Exercise: Please make an exact copy of the lines from the one holding "[1313,506,1363,525] setup ->" through the end of the data, both ends included, with no pictures.

Source material:
==*==
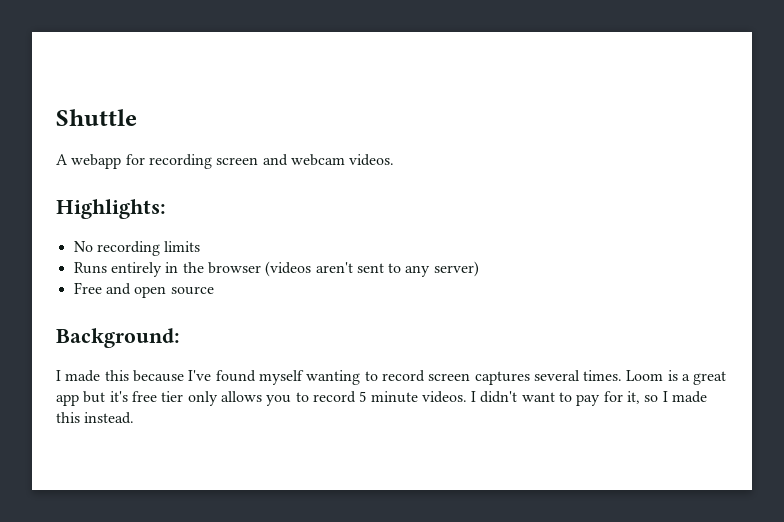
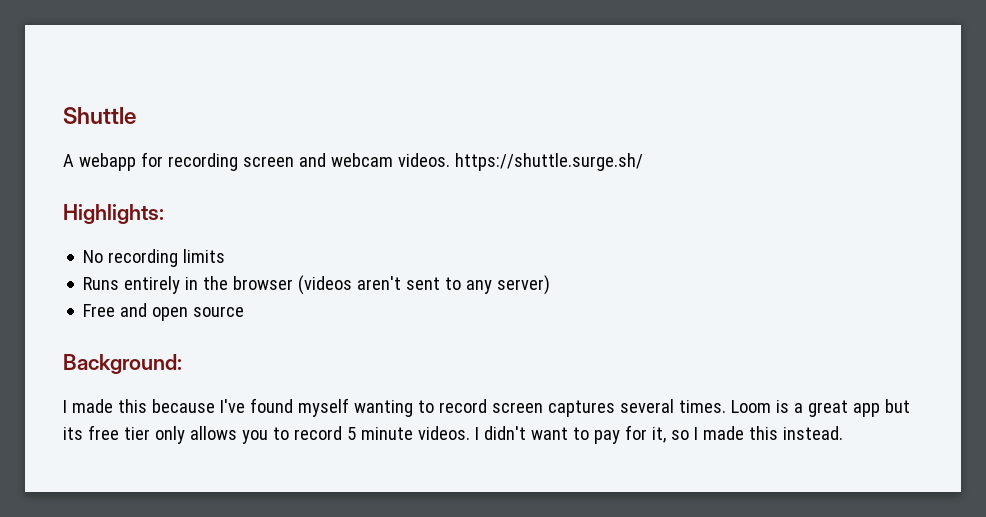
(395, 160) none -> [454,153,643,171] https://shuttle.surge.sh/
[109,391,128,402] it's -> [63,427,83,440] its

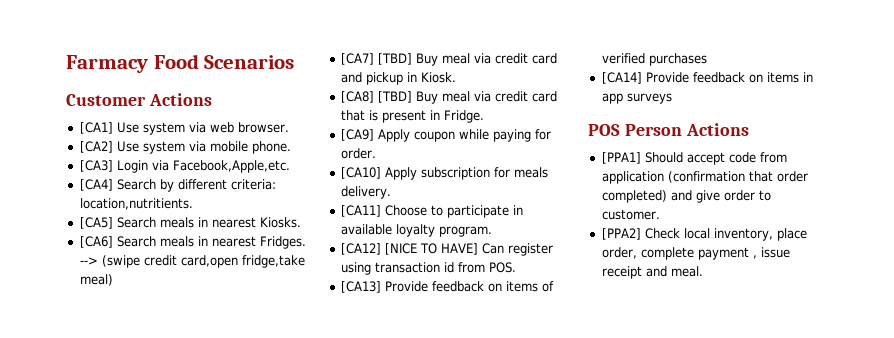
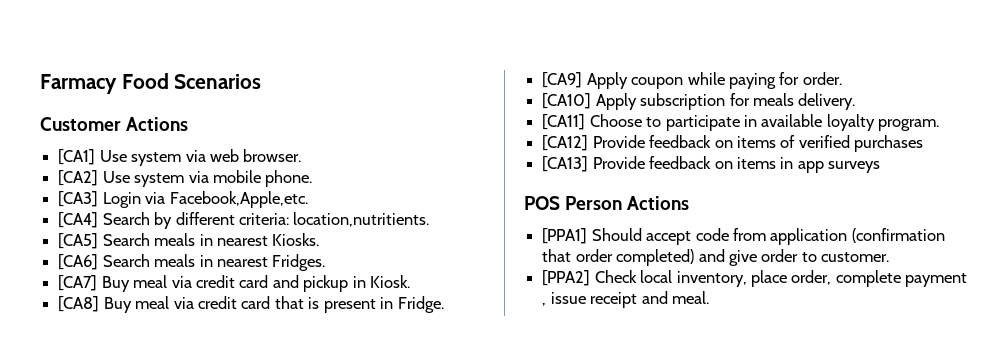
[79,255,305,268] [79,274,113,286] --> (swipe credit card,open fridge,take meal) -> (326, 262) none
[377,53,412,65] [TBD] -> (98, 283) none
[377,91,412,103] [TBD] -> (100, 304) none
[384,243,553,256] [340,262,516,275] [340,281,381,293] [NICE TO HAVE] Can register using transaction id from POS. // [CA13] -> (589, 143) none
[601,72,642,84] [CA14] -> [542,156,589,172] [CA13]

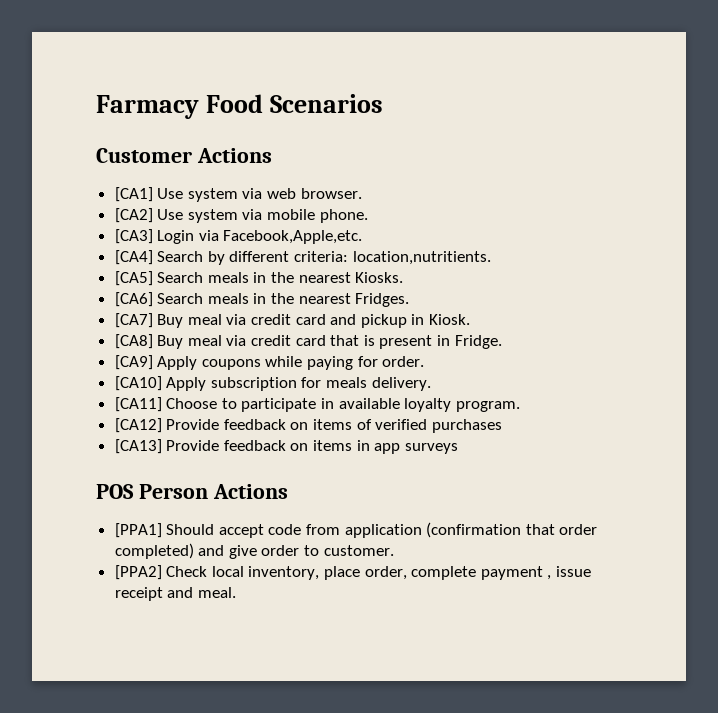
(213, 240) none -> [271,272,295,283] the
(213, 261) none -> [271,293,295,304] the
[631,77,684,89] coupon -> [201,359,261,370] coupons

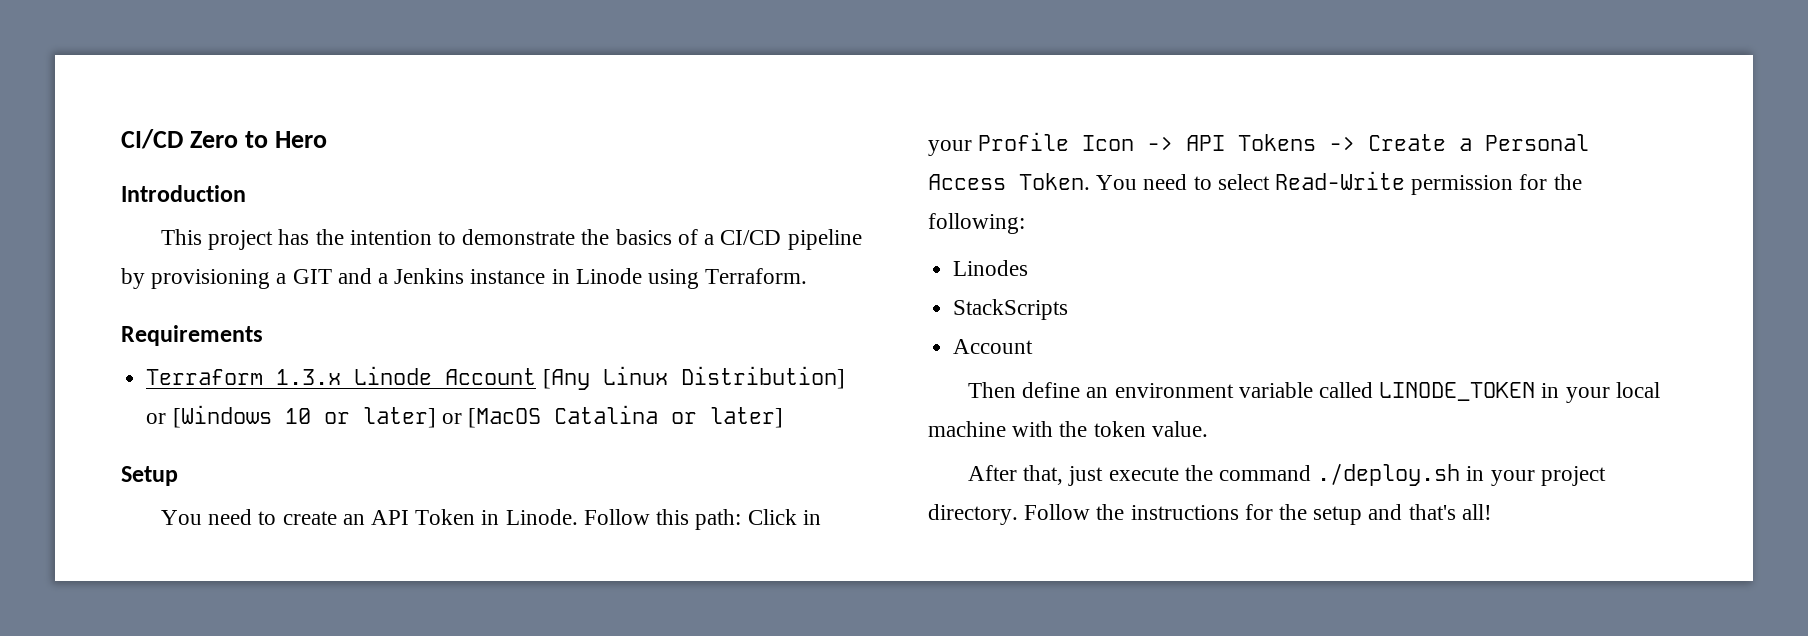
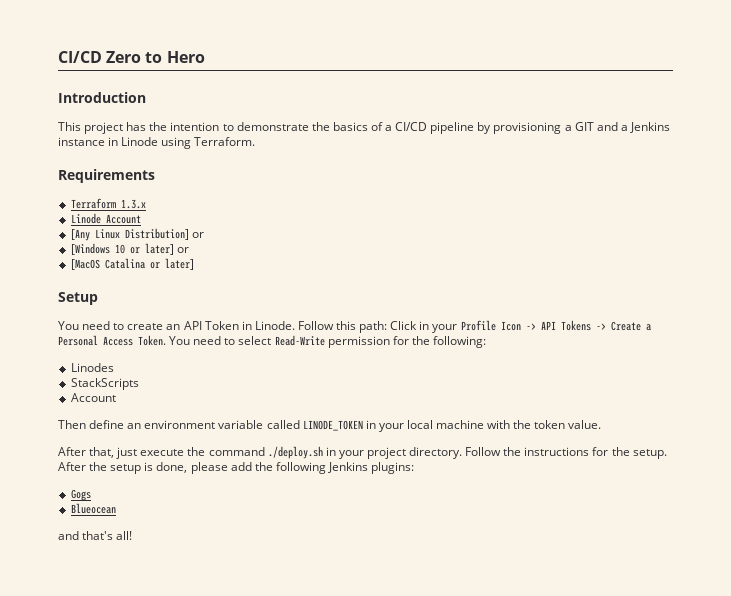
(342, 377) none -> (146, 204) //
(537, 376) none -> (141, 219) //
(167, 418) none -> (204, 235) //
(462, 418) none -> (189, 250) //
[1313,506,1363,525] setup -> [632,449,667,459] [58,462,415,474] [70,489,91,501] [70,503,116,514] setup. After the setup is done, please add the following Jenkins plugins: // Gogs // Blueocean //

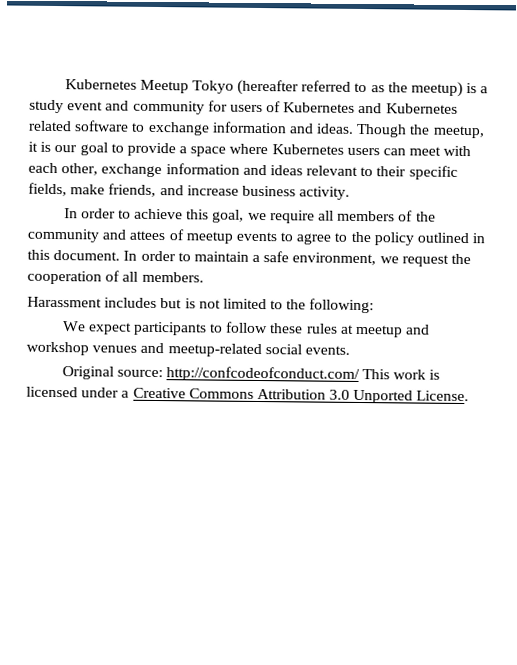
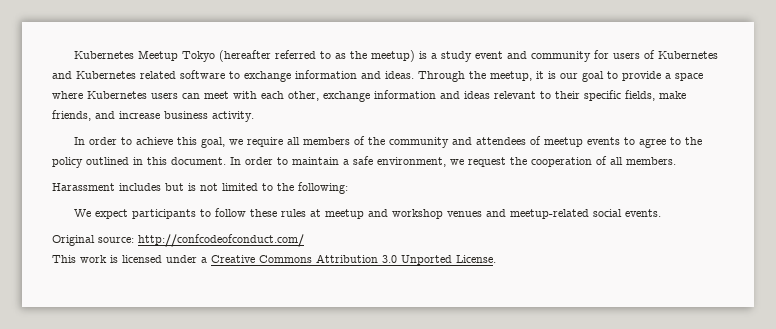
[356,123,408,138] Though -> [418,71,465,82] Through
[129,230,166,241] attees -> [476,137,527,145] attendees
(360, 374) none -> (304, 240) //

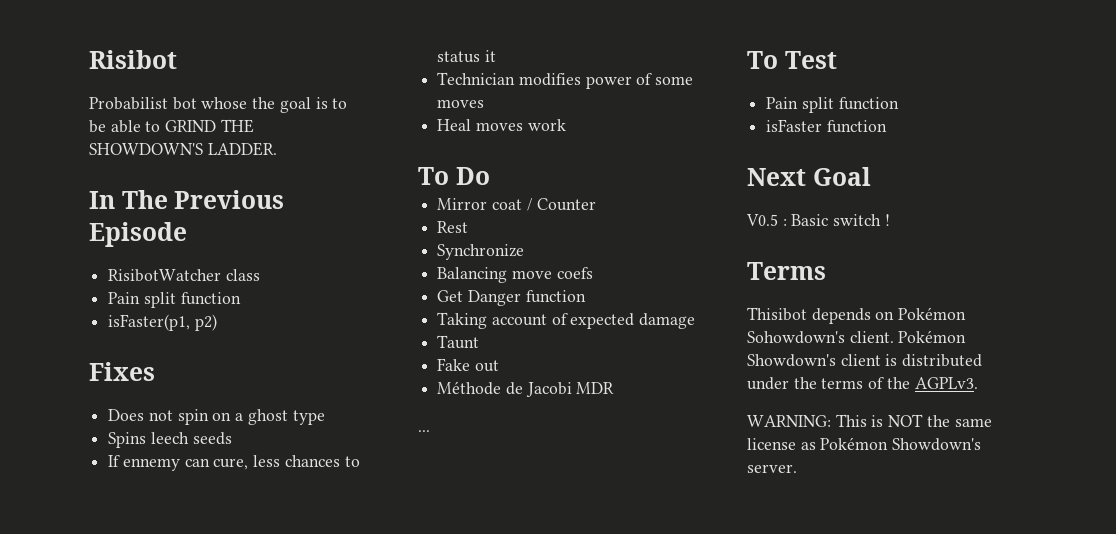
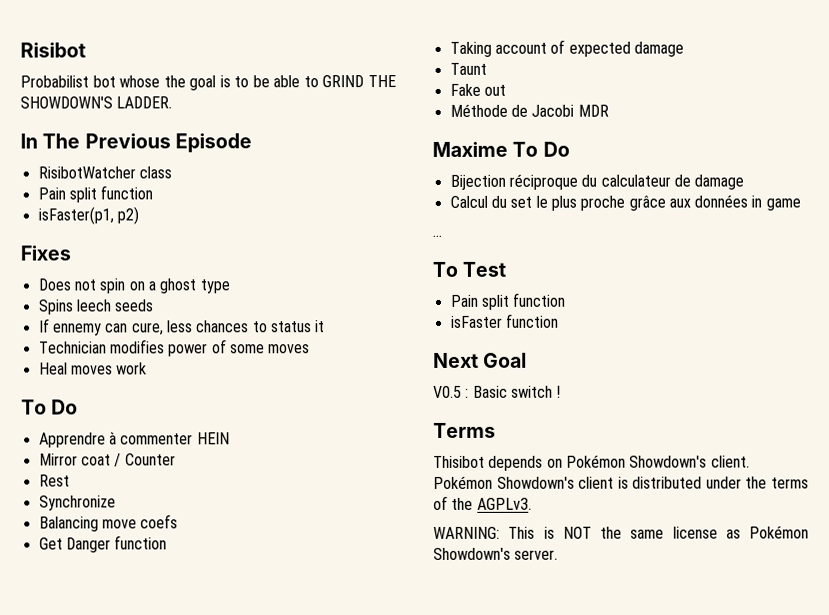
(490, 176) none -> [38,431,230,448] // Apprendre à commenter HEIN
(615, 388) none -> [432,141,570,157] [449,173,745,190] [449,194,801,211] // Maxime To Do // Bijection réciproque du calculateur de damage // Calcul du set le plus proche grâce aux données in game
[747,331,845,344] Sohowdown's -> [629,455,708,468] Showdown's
==*==
Task output:
[1313,506,1363,525] setup -> [632,449,667,459] [58,462,415,474] [70,489,91,501] [70,503,116,514] setup. After the setup is done, please add the following Jenkins plugins: // Gogs // Blueocean //

[356,123,408,138] Though -> [418,71,465,82] Through
[129,230,166,241] attees -> [476,137,527,145] attendees
(360, 374) none -> (304, 240) //

(490, 176) none -> [38,431,230,448] // Apprendre à commenter HEIN
(615, 388) none -> [432,141,570,157] [449,173,745,190] [449,194,801,211] // Maxime To Do // Bijection réciproque du calculateur de damage // Calcul du set le plus proche grâce aux données in game
[747,331,845,344] Sohowdown's -> [629,455,708,468] Showdown's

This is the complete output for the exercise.